Gibbs’s characters are very likely to start editorialising. Sometimes this is tedious, but it can be fun, as in this list of things that middle-class England was afraid of in the 1920s:
They were fairly wallowing in self-pity, and quaking with fear for the future. They were afraid of every damn thing – afraid of trade unions, labour unrest, the income tax, American competition, France, Germany, Russia, H.G. Wells, the Rising Tide of Colour in the Mohammedan world, Bolshevism, Dean Inge, and above all, and always, afraid of the younger generation.
So if you judge Gibbs by the standards of ‘good novelists’ (Conrad, say, or Forster) you have to pronounce his work thin. What Gibbs lacks is negative capability, the ability to lose himself in a character or situation.

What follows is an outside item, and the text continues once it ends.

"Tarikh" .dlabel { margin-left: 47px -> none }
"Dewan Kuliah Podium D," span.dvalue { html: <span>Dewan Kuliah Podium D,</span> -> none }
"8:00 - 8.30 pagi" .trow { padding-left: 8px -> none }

Having said which, he is part of an important (but neglected) strand of English fiction – the tradition of topical, scandal-breaking journalistic novel-writing. Charles Reade’s Put Yourself in His Place is very much the Victorian equivalent of Gibbs’s novels about industrial relations (like his General Strike novel, Young Anarchy, which has much in common with Heirs Apparent). He is also, as I said at the start, very readable. The characters may be a bit pasteboard and the opinions may sometimes crowd out the action, but this was a novel where I kept on turning the pages because I wanted to find out what would happen.